In your copy, leave out all pictures and reproduce every entry exactly.

▬▬▬

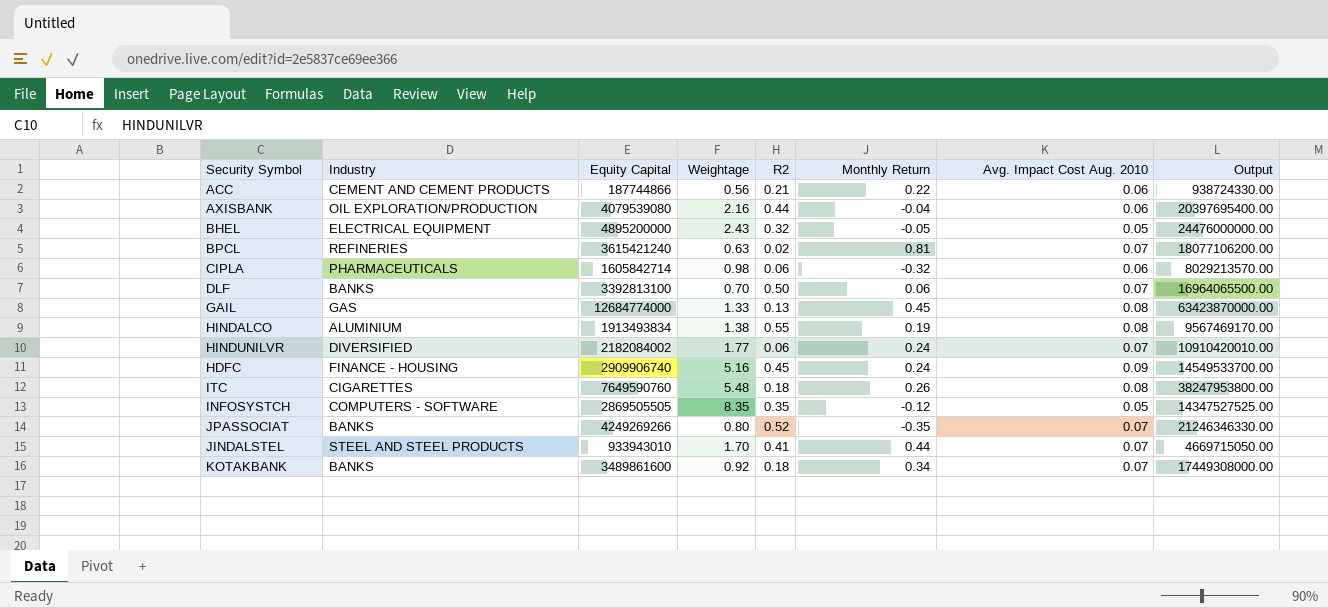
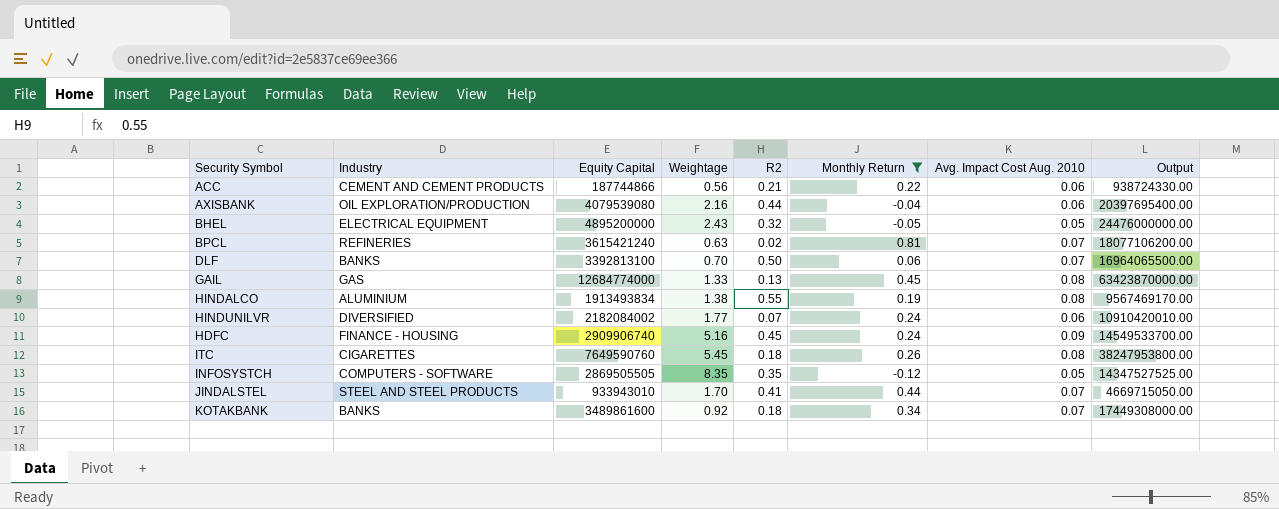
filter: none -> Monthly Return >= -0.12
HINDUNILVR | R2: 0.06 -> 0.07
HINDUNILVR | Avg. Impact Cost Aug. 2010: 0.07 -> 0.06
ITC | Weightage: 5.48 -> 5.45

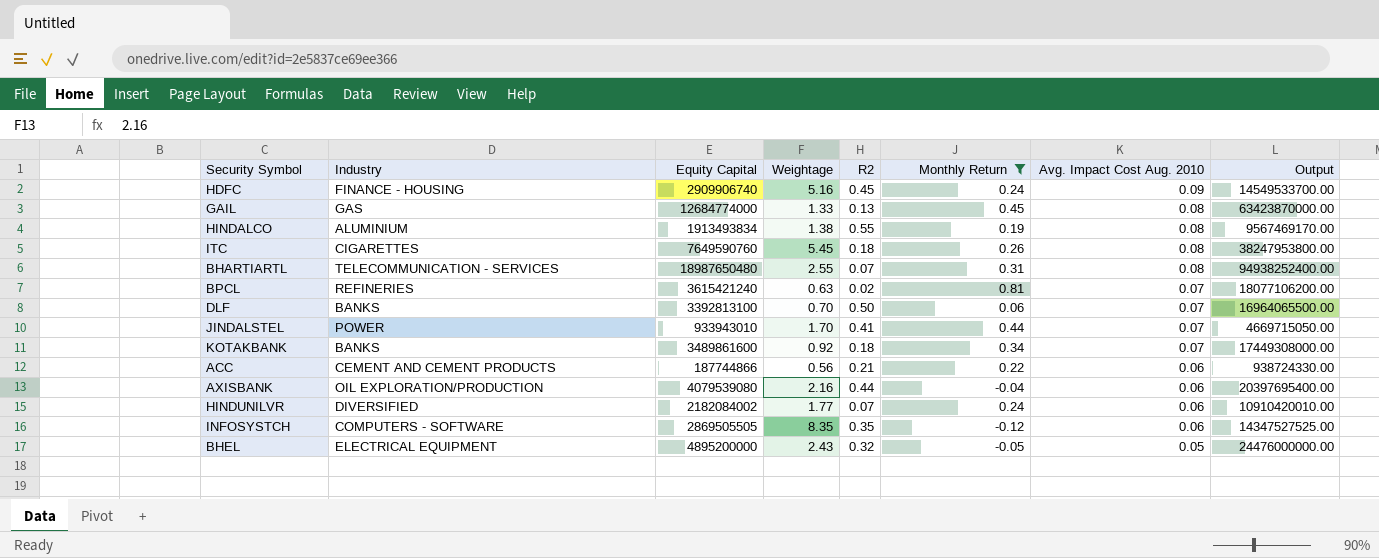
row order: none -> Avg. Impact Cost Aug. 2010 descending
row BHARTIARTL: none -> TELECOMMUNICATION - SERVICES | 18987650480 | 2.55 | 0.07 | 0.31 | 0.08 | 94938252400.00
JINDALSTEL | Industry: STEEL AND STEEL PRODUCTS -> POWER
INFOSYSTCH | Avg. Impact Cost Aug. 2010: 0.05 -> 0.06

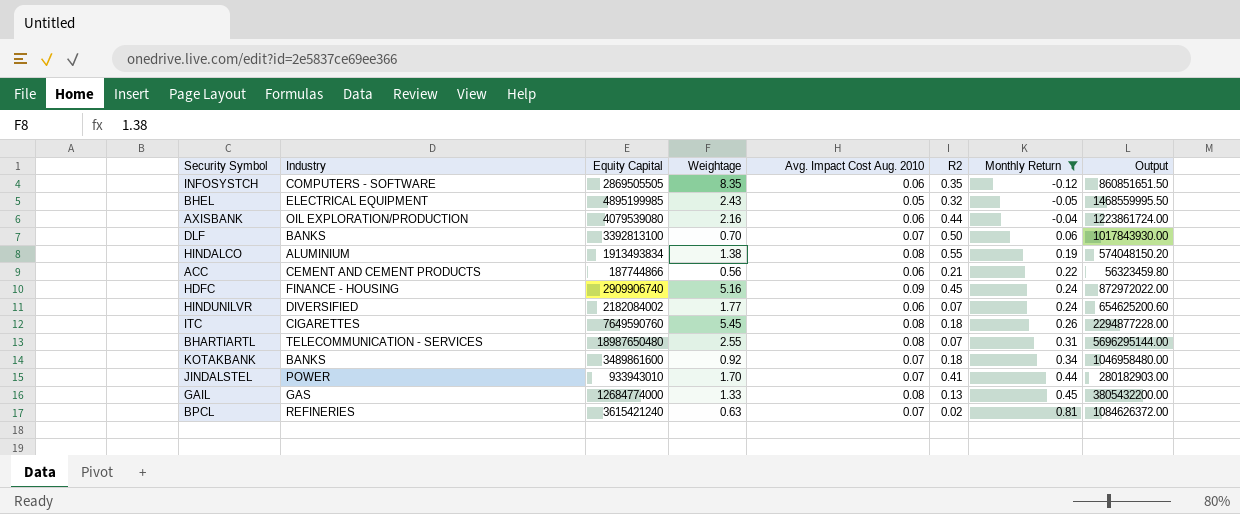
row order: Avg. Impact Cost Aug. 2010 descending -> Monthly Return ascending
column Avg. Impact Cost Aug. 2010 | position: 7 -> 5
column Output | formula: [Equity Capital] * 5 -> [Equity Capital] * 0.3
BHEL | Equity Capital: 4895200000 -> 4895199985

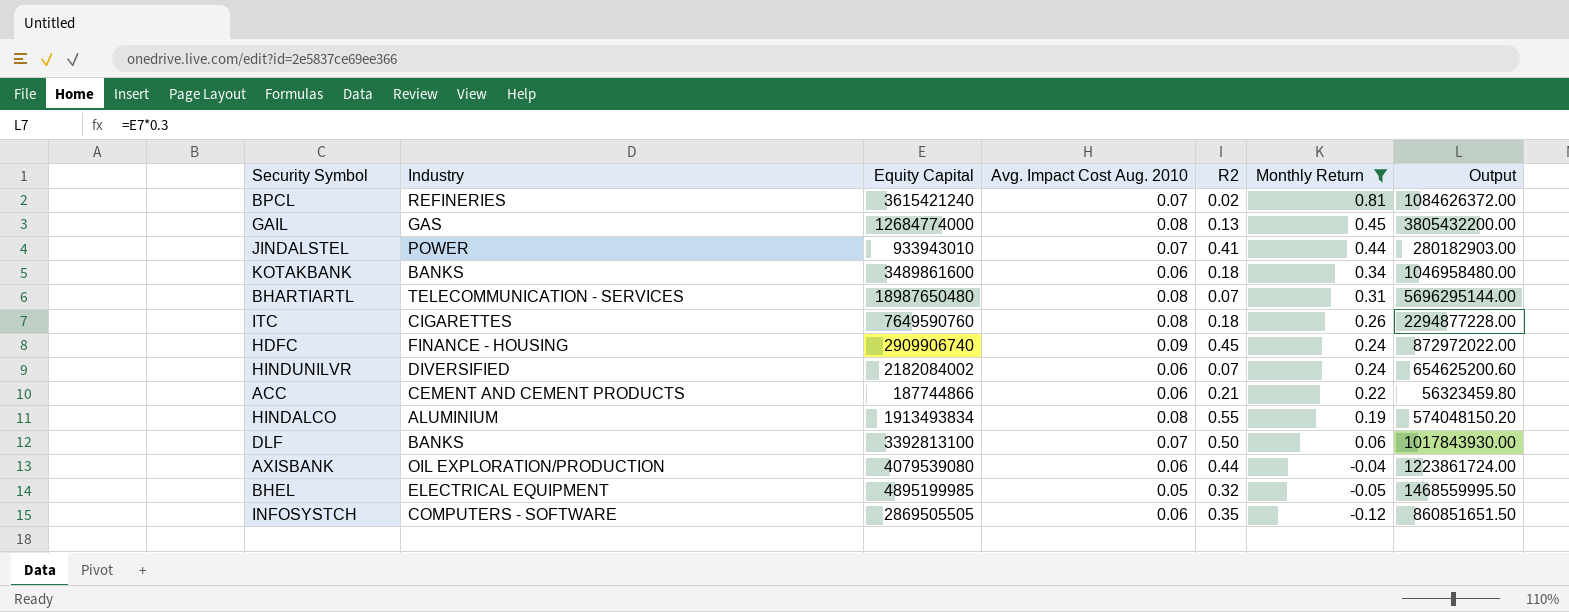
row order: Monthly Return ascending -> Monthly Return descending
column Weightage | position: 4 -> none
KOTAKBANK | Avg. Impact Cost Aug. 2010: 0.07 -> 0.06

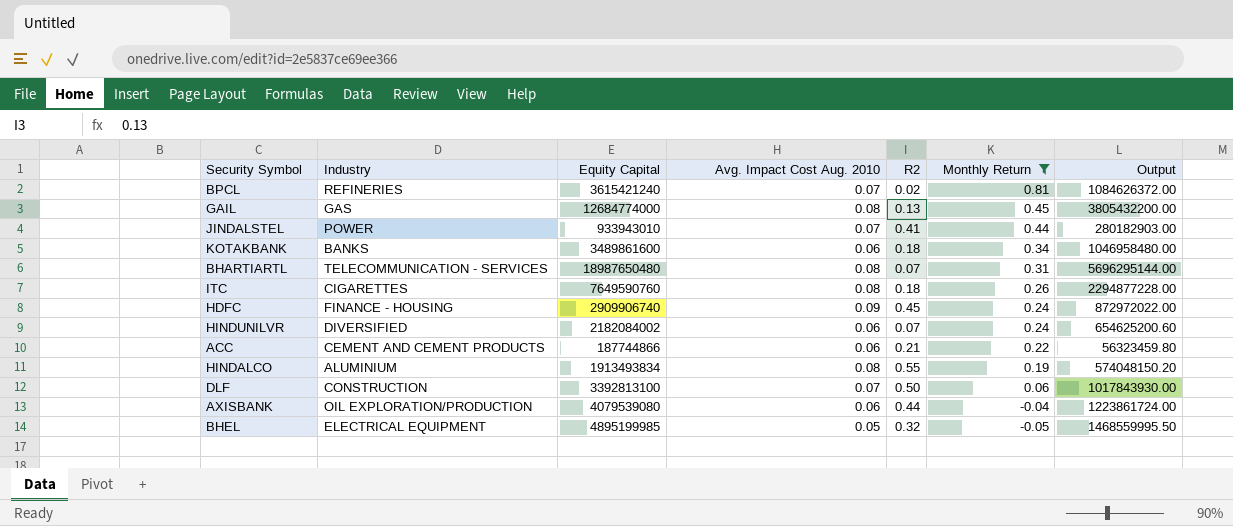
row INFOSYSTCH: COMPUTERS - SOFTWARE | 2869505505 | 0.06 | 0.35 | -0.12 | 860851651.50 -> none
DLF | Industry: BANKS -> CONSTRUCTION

▬▬▬

# ANSWER SPACE:
filter: none -> Monthly Return >= -0.12
HINDUNILVR | R2: 0.06 -> 0.07
HINDUNILVR | Avg. Impact Cost Aug. 2010: 0.07 -> 0.06
ITC | Weightage: 5.48 -> 5.45

row order: none -> Avg. Impact Cost Aug. 2010 descending
row BHARTIARTL: none -> TELECOMMUNICATION - SERVICES | 18987650480 | 2.55 | 0.07 | 0.31 | 0.08 | 94938252400.00
JINDALSTEL | Industry: STEEL AND STEEL PRODUCTS -> POWER
INFOSYSTCH | Avg. Impact Cost Aug. 2010: 0.05 -> 0.06

row order: Avg. Impact Cost Aug. 2010 descending -> Monthly Return ascending
column Avg. Impact Cost Aug. 2010 | position: 7 -> 5
column Output | formula: [Equity Capital] * 5 -> [Equity Capital] * 0.3
BHEL | Equity Capital: 4895200000 -> 4895199985

row order: Monthly Return ascending -> Monthly Return descending
column Weightage | position: 4 -> none
KOTAKBANK | Avg. Impact Cost Aug. 2010: 0.07 -> 0.06

row INFOSYSTCH: COMPUTERS - SOFTWARE | 2869505505 | 0.06 | 0.35 | -0.12 | 860851651.50 -> none
DLF | Industry: BANKS -> CONSTRUCTION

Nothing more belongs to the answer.